Description of the task.
I need every line that includes the word "disable" copied from the material.

Data shown.
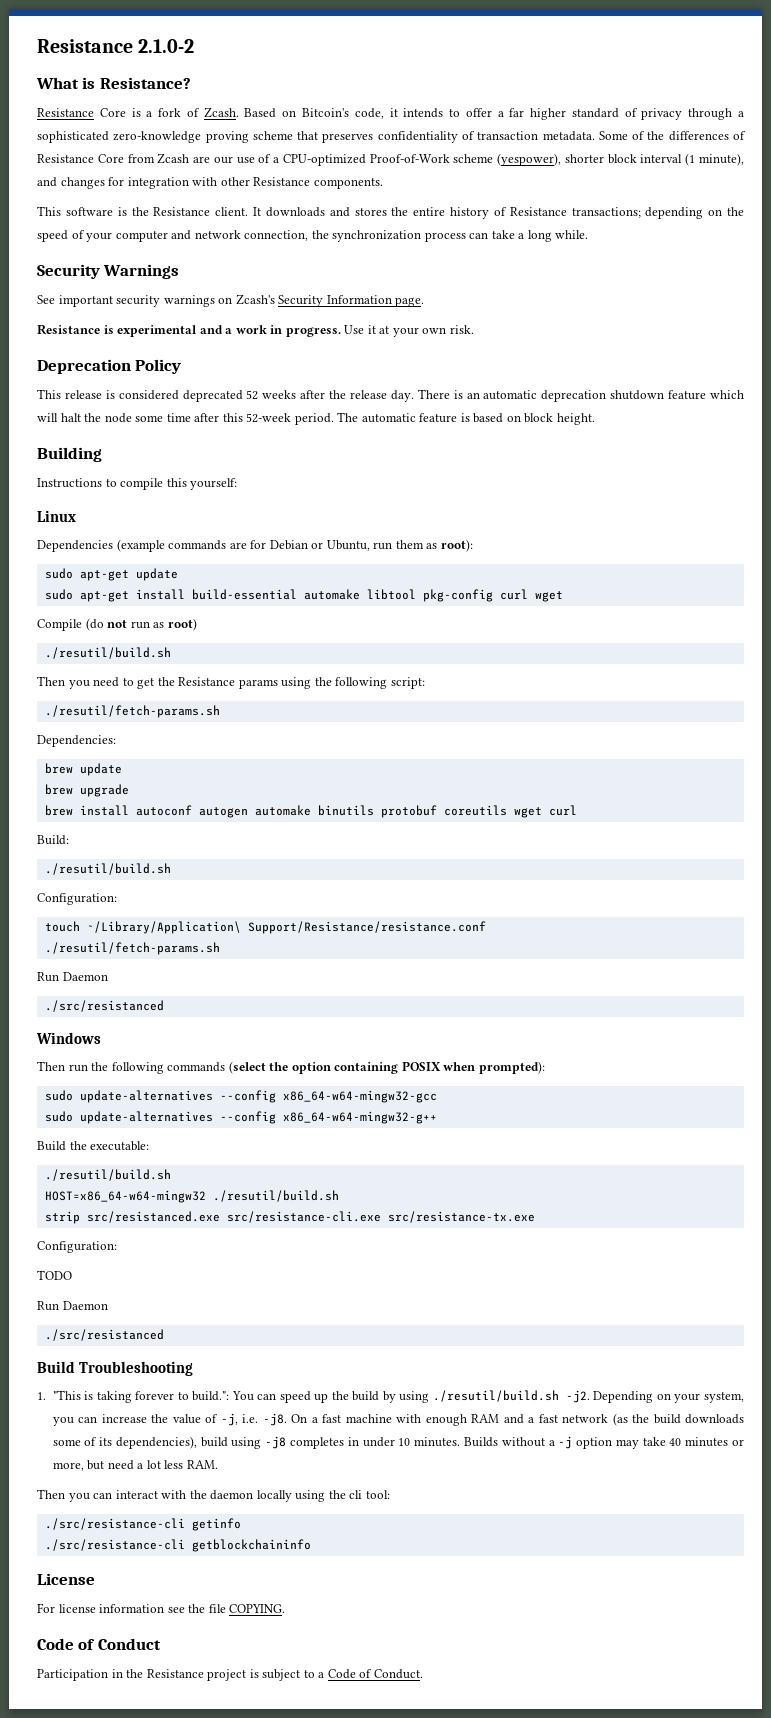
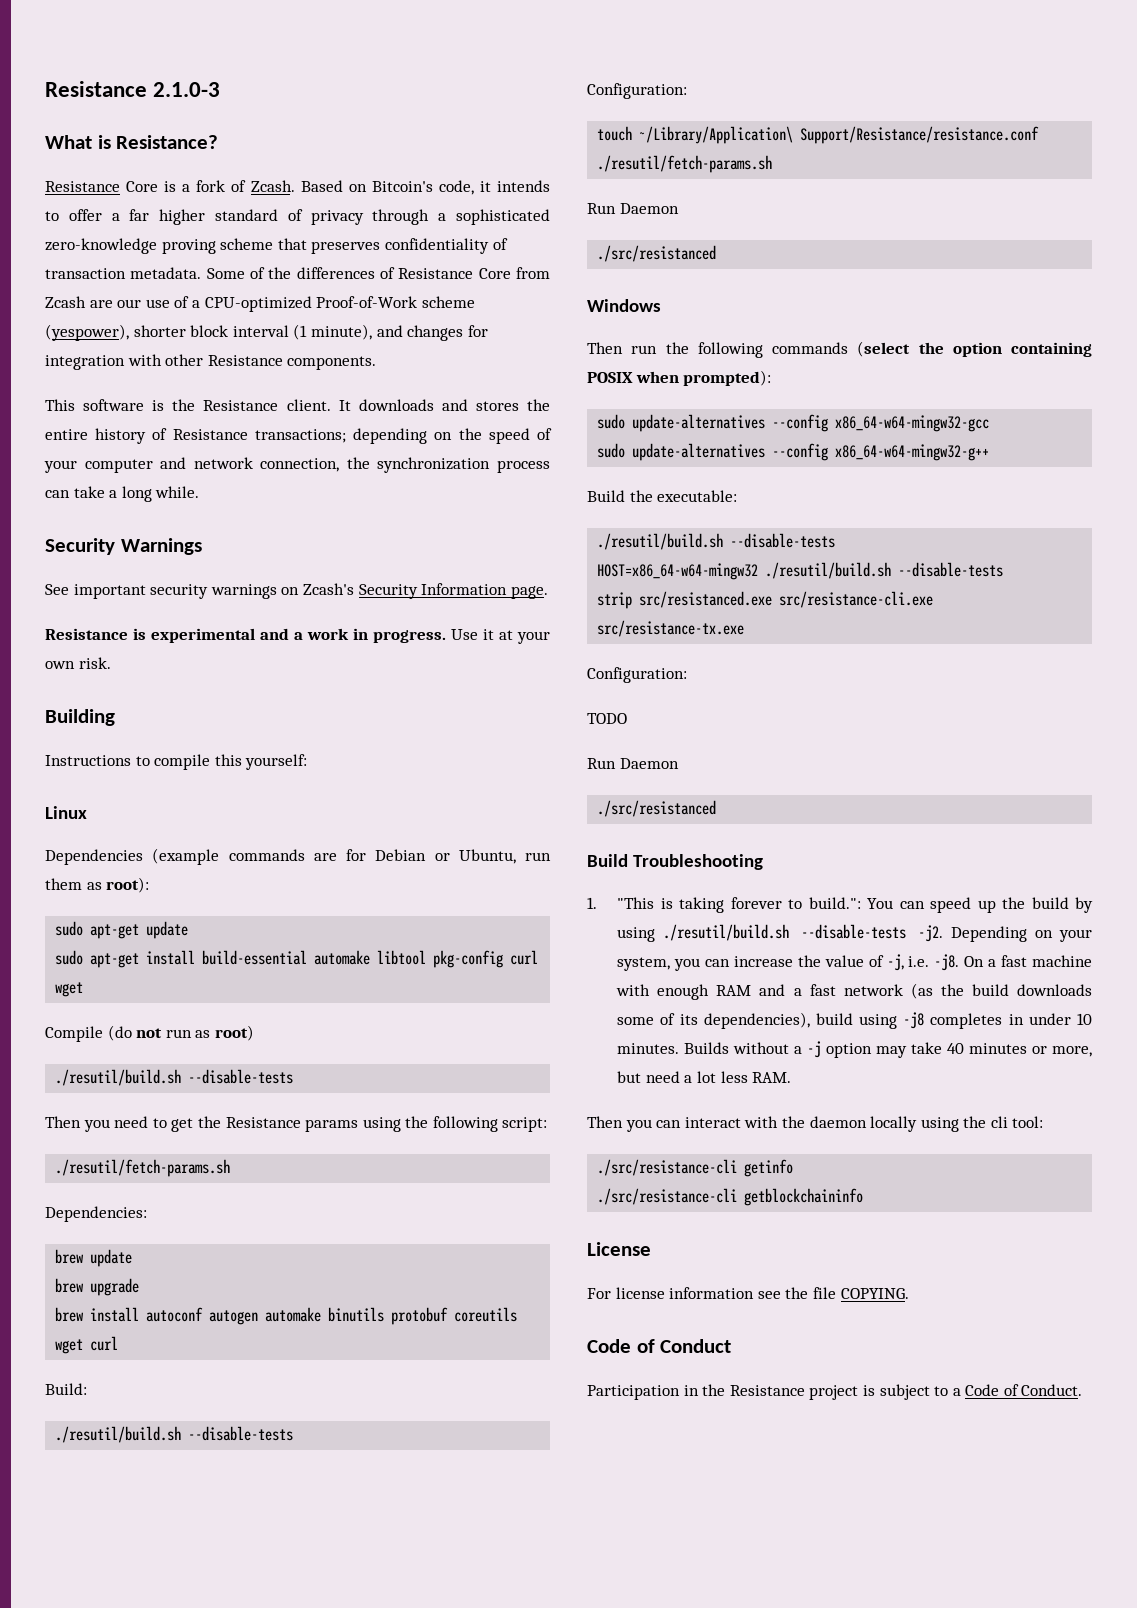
[37,39,195,53] Resistance 2.1.0-2 -> [45,81,221,97] Resistance 2.1.0-3
[37,359,182,374] [37,389,745,402] [37,412,595,425] // Deprecation Policy // This release is considered deprecated 52 weeks after the release day. There is an automatic deprecation shutdown feature which will halt the node some time after this 52-week period. The automatic feature is based on block height. -> (111, 663) none
(171, 653) none -> [188,1069,294,1084] --disable-tests
(171, 869) none -> [188,1426,294,1441] --disable-tests
(171, 1175) none -> [730,533,836,548] --disable-tests
(339, 1196) none -> [898,562,1004,577] --disable-tests
(559, 1396) none -> [801,924,907,939] --disable-tests

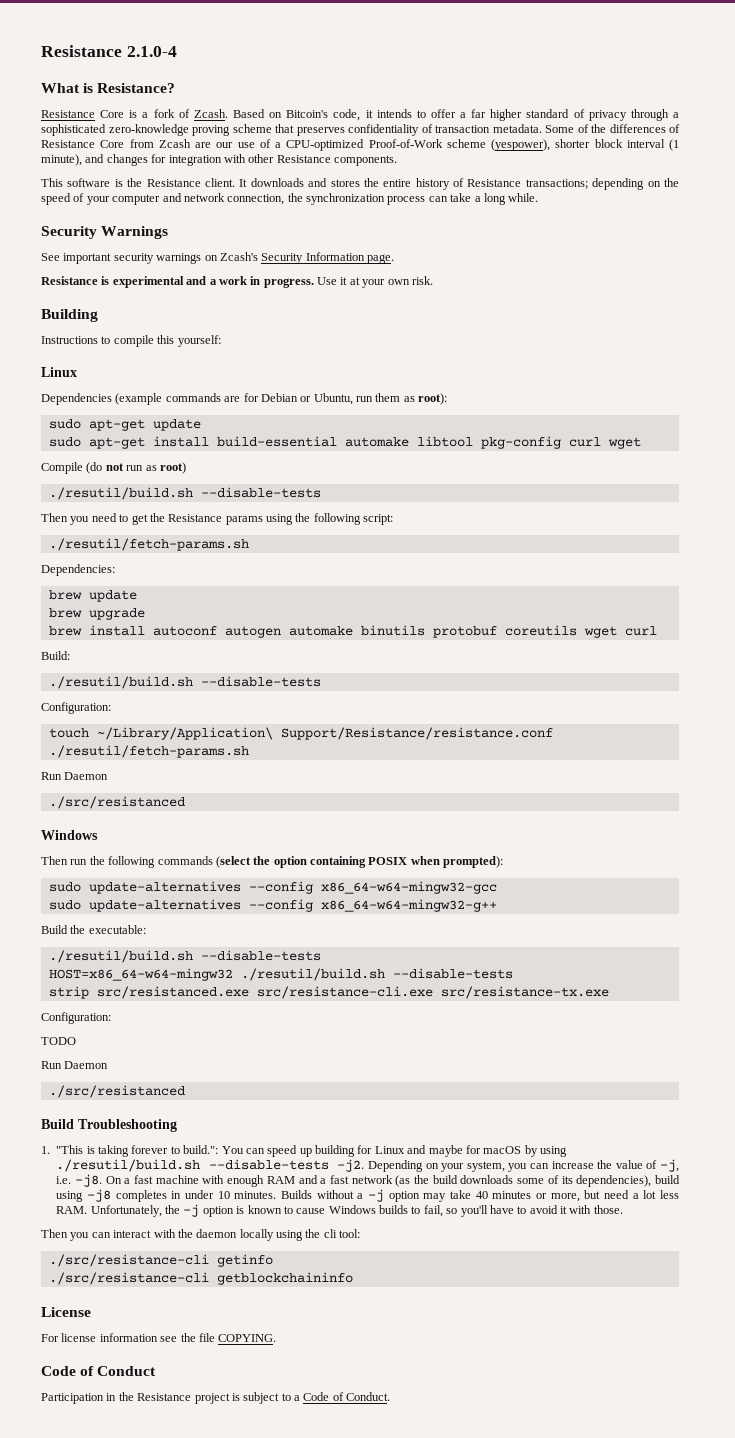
[45,81,221,97] Resistance 2.1.0-3 -> [41,45,177,57] Resistance 2.1.0-4
[1002,897,1069,909] the build -> [315,1145,522,1157] building for Linux and maybe for macOS
(792, 1077) none -> [90,1204,623,1217] Unfortunately, the -j option is known to cause Windows builds to fail, so you'll have to avoid it with those.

Answer area.
(171, 653) none -> [188,1069,294,1084] --disable-tests
(171, 869) none -> [188,1426,294,1441] --disable-tests
(171, 1175) none -> [730,533,836,548] --disable-tests
(339, 1196) none -> [898,562,1004,577] --disable-tests
(559, 1396) none -> [801,924,907,939] --disable-tests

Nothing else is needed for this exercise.